Now let's make sure we have a quorum present.

Jay B. Stephens

Chairman, we do have a quorum.

William H. Swanson

The Secretary advises me that a quorum is present in person or by proxy. It is 11:05, I declare the polls open. The polls will remain open until all business properly before the meeting has been acted upon. The proxy describes the items to be acted upon today. If you will look at the ballot -- if you need a ballot, would you please raise your hand? Okay, thank you. We will collect any that need to be voted upon at the conclusion.

The first 3 items on the ballot as proposed by the board and discussed in the proxy are as follows: the election of all directors, the advisory vote on executive compensation and the ratification of PricewaterhouseCoopers as the company's independent auditor. These items are now formally placed before the meeting. Are there any comments on the director nominees or the company proposals? Hearing none, now I'll move to the consideration of the shareholder proposals appearing in the proxy.

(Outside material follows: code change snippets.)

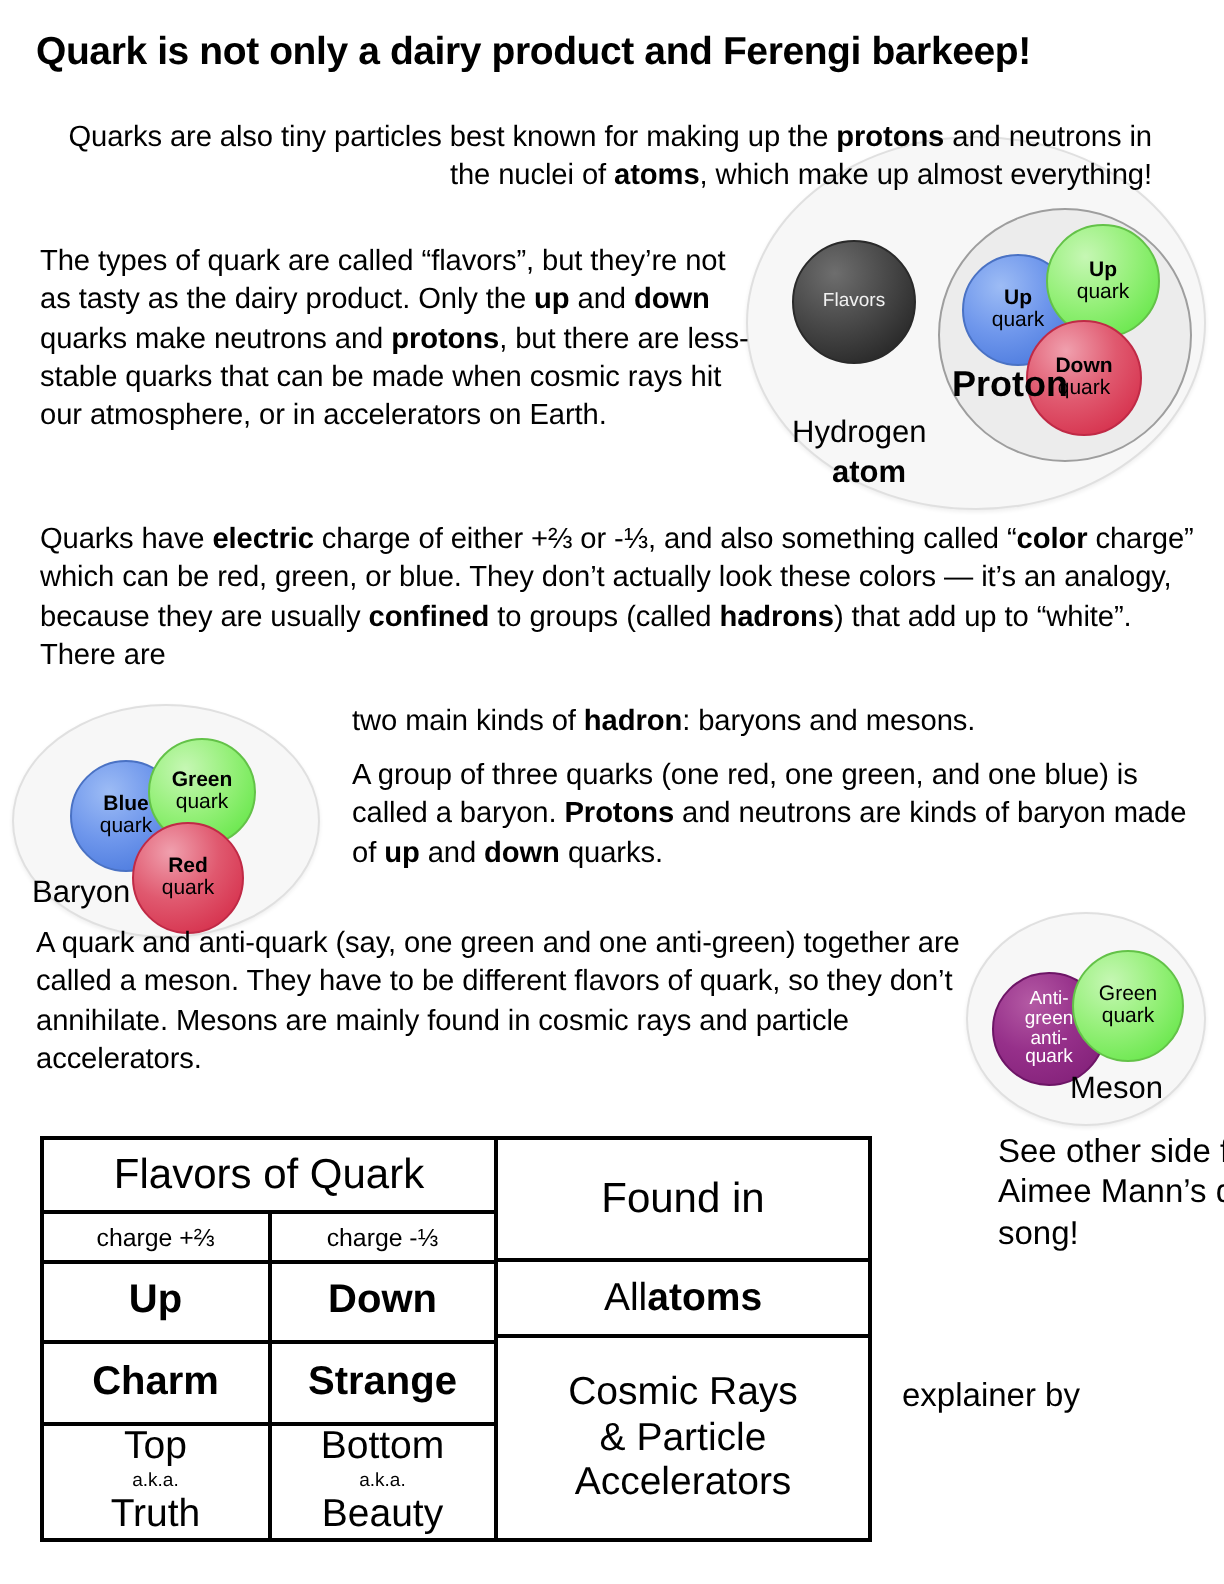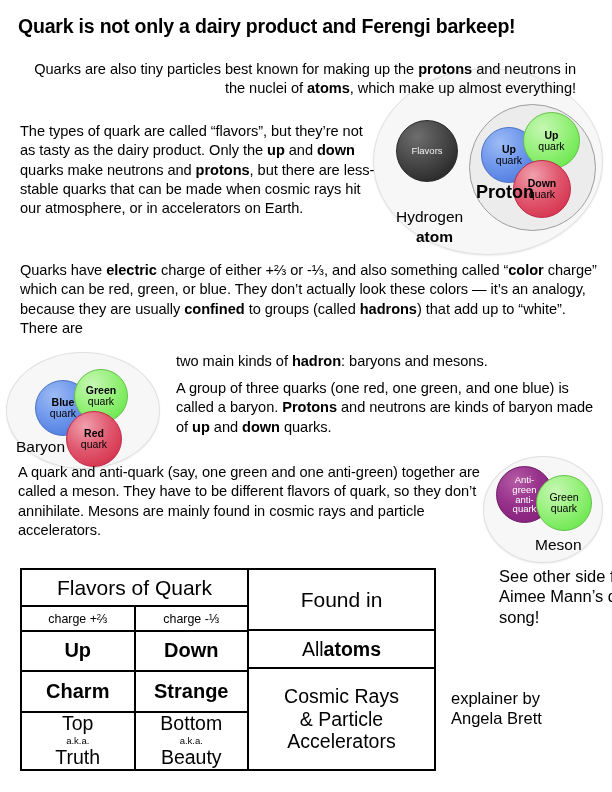--- a/index.html
+++ b/index.html
@@ -255,7 +255,7 @@
 
     <div class="outer-ring" style="left:0px; top:0px; width:118px; height:105px;"></div>
 
-    <div class="ball magenta" style="left:13px; top:10px; width:57px; height:57px; font-size:9.5px;">
+    <div class="ball magenta" style="left:13px; top:30px; width:57px; height:57px; font-size:9.5px;">
       <span>Anti-</span>
       <span>green</span>
       <span>anti-</span>

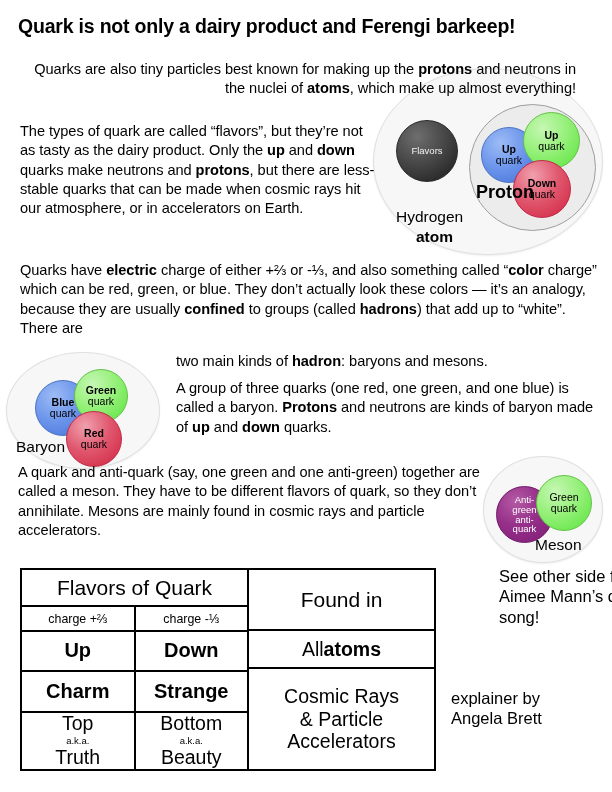--- a/index.html
+++ b/index.html
@@ -336,7 +336,6 @@
 
   <div id="credit">
     <div>explainer by</div>
-    <div>Angela Brett</div>
   </div>
 
 </div>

We will address the proxy in the order as they appear. As we consider these proposals, I'd like you to know that the Governance and Nominating Committee and the full board engage in a thorough review of the company's governance practices to ensure that they are sound and contemporary and that we remain focused on world-class governance practices. These practices are described in detail in our proxy and additional information is available on our website at

Now to the consideration of the first shareholder proposal, executive stock retention. Does John Chevedden or his representative wish to introduce and discuss the proposal? If so, could you please go to the microphone and begin by stating your name?

Unknown Shareholder

Shareholder Proposal 4 on proxy, executives to retain significant stock. Resolved, shareholders urge that our executive pay committee adopt a policy requiring that senior executives retain a significant percentage of stock acquired through equity pay programs until 1 year following the termination of their employment and to report to shareholders regarding this policy before our next annual shareholder meeting.

Shareholders recommend that a percentage of at least 33% of net after-tax stock be required. This policy shall apply to future grants and awards of equity pay and should address the permissibility of transactions such as hedging transactions, which are not sales but reduce the risk of loss to executives. This proposal asks for a retention policy starting as soon as possible.

Requiring senior executives to hold a significant portion of stock obtained through executive pay plans after employment termination would focus our executives on our company's long-term success. A Conference Board Task Force report on executive pay stated that at least hold-to-retirement requirements give executives "an ever-growing incentive to focus on long-term stock price performance."